Kit claims also require the specific staged component design, so a competitor with different sachet content partitioning may reduce the kit-claim fit even if the final mixture ends up similar.
How do the claim 15–16 kit elements compare with typical US OTC/Prescription bowel prep products?
These claims are consistent with a two-step or multi-part regimen:
- one component with PEG + sulfate salts,
- another component with ascorbate + NaCl/KCl + PEG for the second solution volume.
The key differentiation for this patent is the ascorbate + PEG + NaCl/KCl chemistry in the second solution preparation and the staging into multiple sachets with specific ranges.
A competitor that uses classic osmotic systems (for example, sodium sulfate/magnesium sulfate systems or PEG-electrolyte formulations without ascorbate substitution) may not align with the ascorbate-based claim elements.
What questions matter for patent validity challenges and claim construction?
This section is grounded in typical US claim construction issues raised by this claim style:
- “Substantially free from any bicarbonate” creates a construction question tied to the specification and analytical thresholds. The limitation is qualitative, but it can still be enforced using product testing.

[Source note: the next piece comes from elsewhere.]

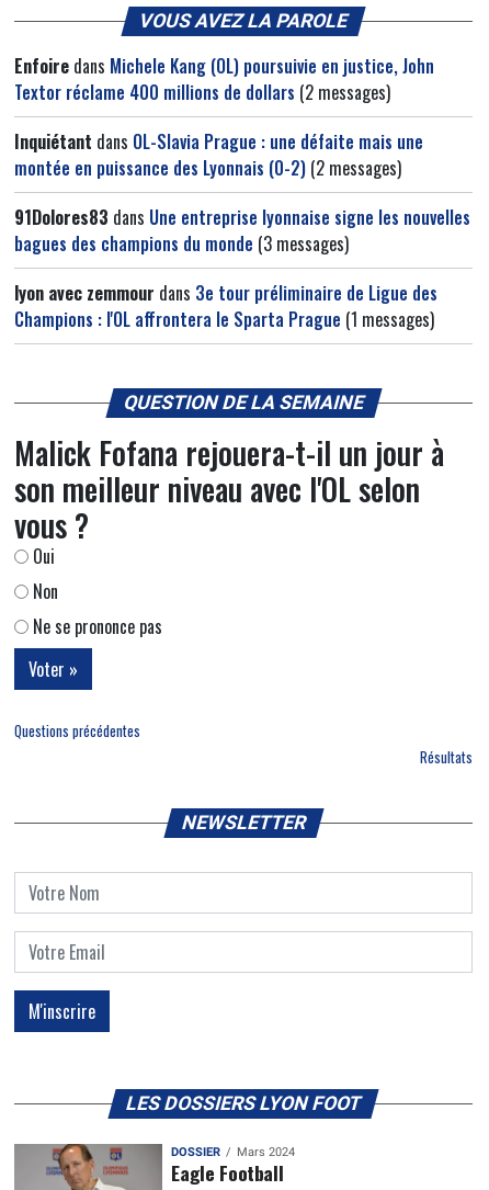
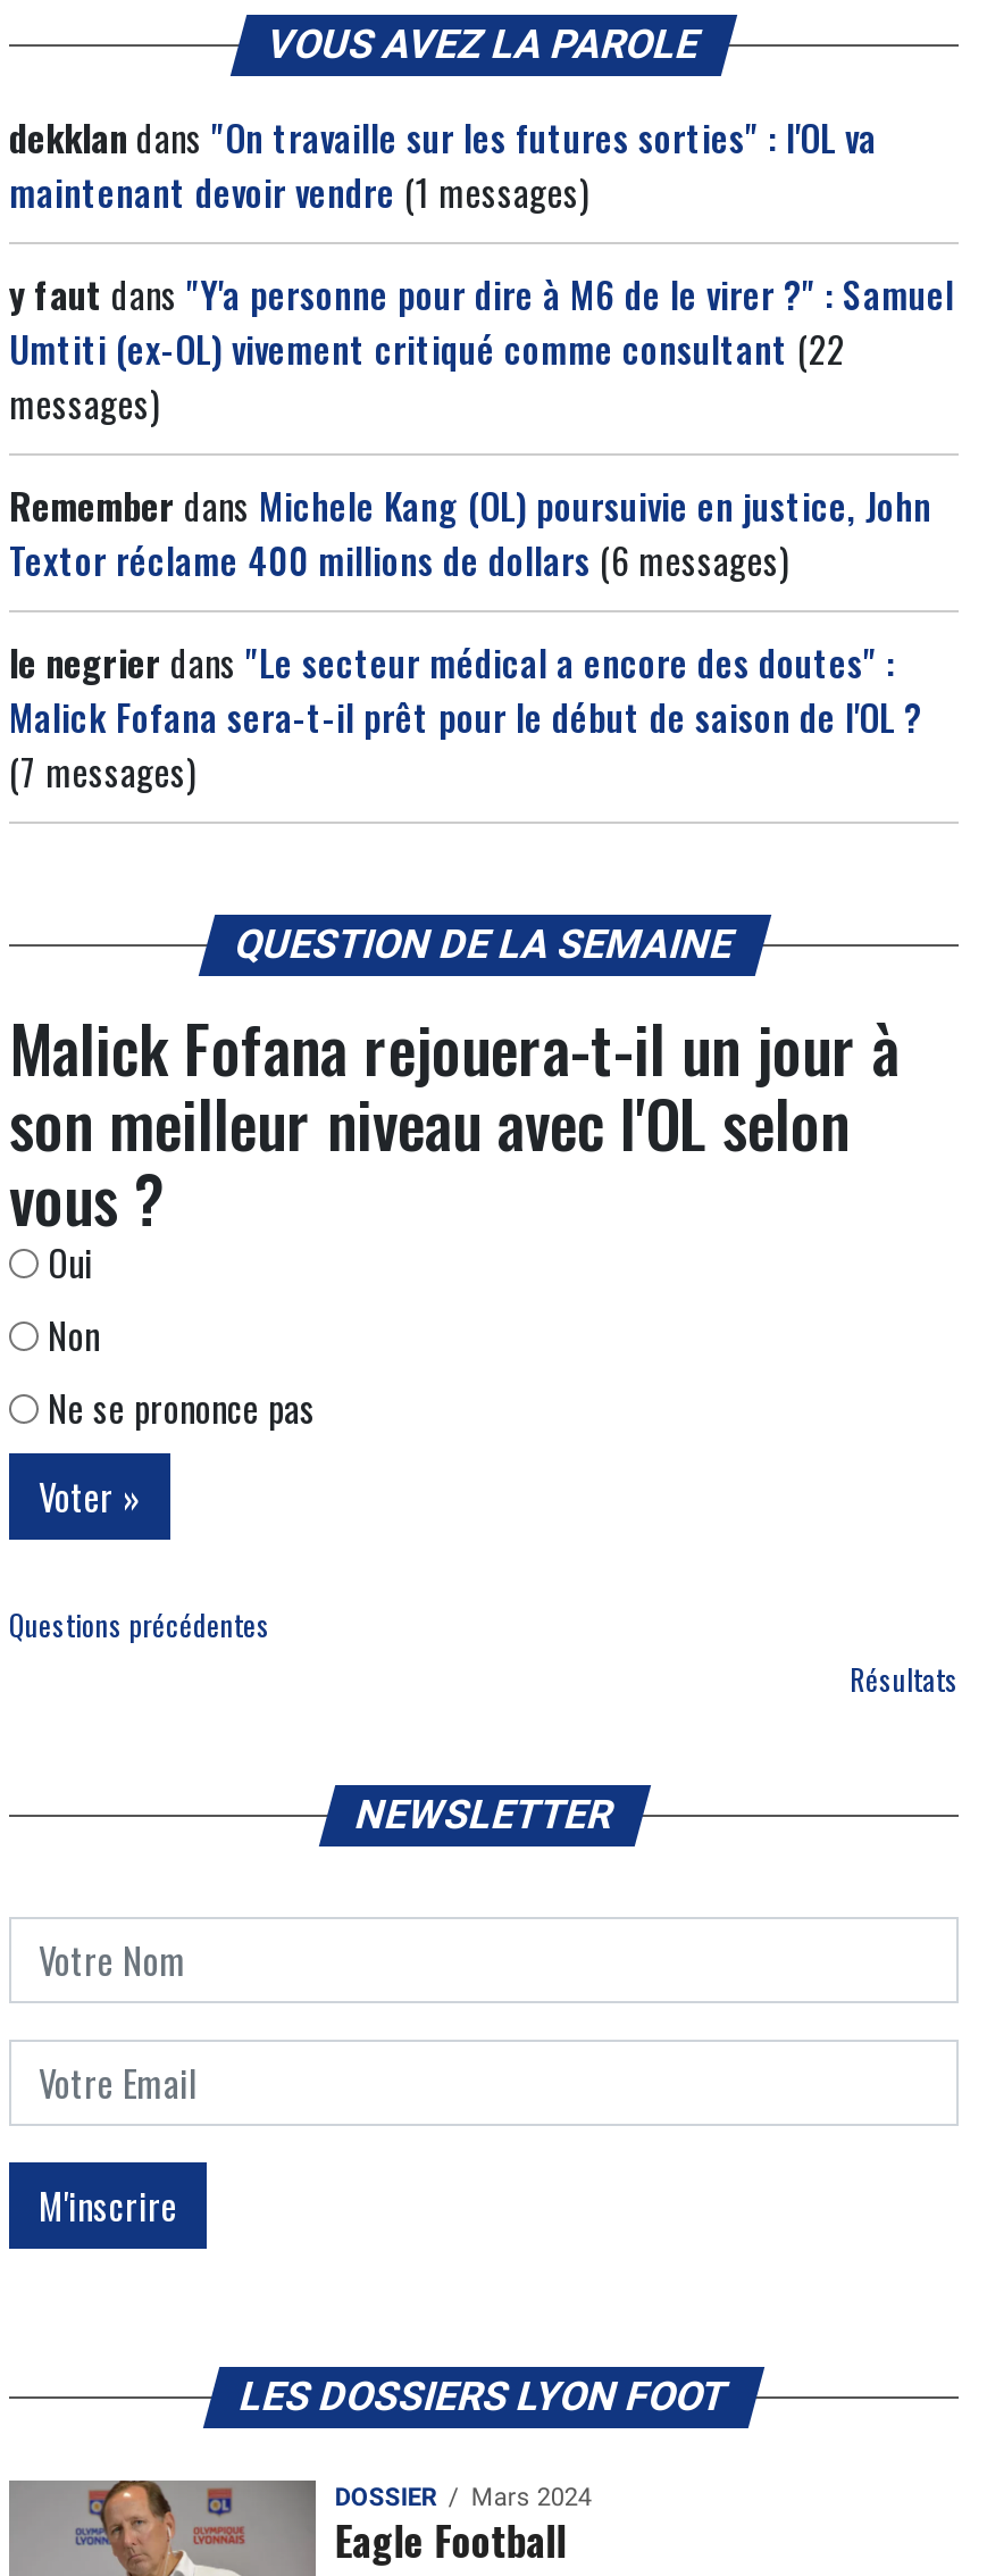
[14,53,434,106] Enfoire dans Michele Kang (OL) poursuivie en justice, John | Textor réclame 400 millions de dollars (2 messages) -> [9,111,877,220] dekklan dans "On travaille sur les futures sorties" : l'OL va | maintenant devoir vendre (1 messages)
[14,129,423,181] Inquiétant dans OL-Slavia Prague : une défaite mais une | montée en puissance des Lyonnais (0-2) (2 messages) -> [9,268,954,432] y faut dans "Y'a personne pour dire à M6 de le virer ?" : Samuel | Umtiti (ex-OL) vivement critiqué comme consultant (22 | messages)
[14,204,470,257] 91Dolores83 dans Une entreprise lyonnaise signe les nouvelles | bagues des champions du monde (3 messages) -> [9,479,931,588] Remember dans Michele Kang (OL) poursuivie en justice, John | Textor réclame 400 millions de dollars (6 messages)
[14,280,437,333] lyon avec zemmour dans 3e tour préliminaire de Ligue des | Champions : l'OL affrontera le Sparta Prague (1 messages) -> [9,636,931,800] le negrier dans "Le secteur médical a encore des doutes" : | Malick Fofana sera-t-il prêt pour le début de saison de l'OL ? | (7 messages)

- PEG “average molecular weight” requires definition of how MW is measured (manufacturer specification or analytical method). The claim already ties to a narrow window for the ascorbate-containing component, so construction affects infringement.
- Parts-based ratios (claim 7/8) can create disputes over what constitutes a “part” in a scaled formulation. Claim interpretation may track the formulation described in the specification and examples.
- Kit claims often face construction around whether “together provide” means co-administration in the same regimen versus physical mixing at the consumer level.
Key takeaways
- US 10,646,512 is a formulation and kit patent for colon cleansing that centers on ascorbate (50–60 g) combined with PEG (10–50 g) and NaCl + KCl, constrained by ascorbate:PEG ratio (1.0–4.0:1) and often PEG MW 3000–4000 Da.
- Independent coverage is split across:
- Absolute formulation limits (claim 1, claims 2/3/4/5/6/12/13) and
- Ratio “parts” formulation limits (claim 7 and claim 8).
- A major enforceability lever is the kit staging in claims 14–16, which ties component partitioning to the ascorbate-containing preparation step.
- The most direct design-arounds are changes to (i) PEG MW in the ascorbate step, (ii) potassium salt inclusion, (iii) bicarbonate presence, and (iv) dosing mass/ratio and water volume.
FAQs
- What happens if a product uses ascorbic acid but outside the 50–60 g per dose range in US 10,646,512 claim 1?
- Does using PEG with average molecular weight just above 4000 Da avoid claim 1 and claim 2?
- Can a competitor infringe the ratio-based claims (7/8) even if it changes absolute gram amounts?
- How does “substantially free from any bicarbonate” affect testing and litigation strategy?
- What kit assembly choices most reduce risk under claims 14–16?
References (APA)
No patent bibliographic sources were provided with the prompt beyond the US patent number and the claim text, so no external sources can be cited without introducing uncited facts.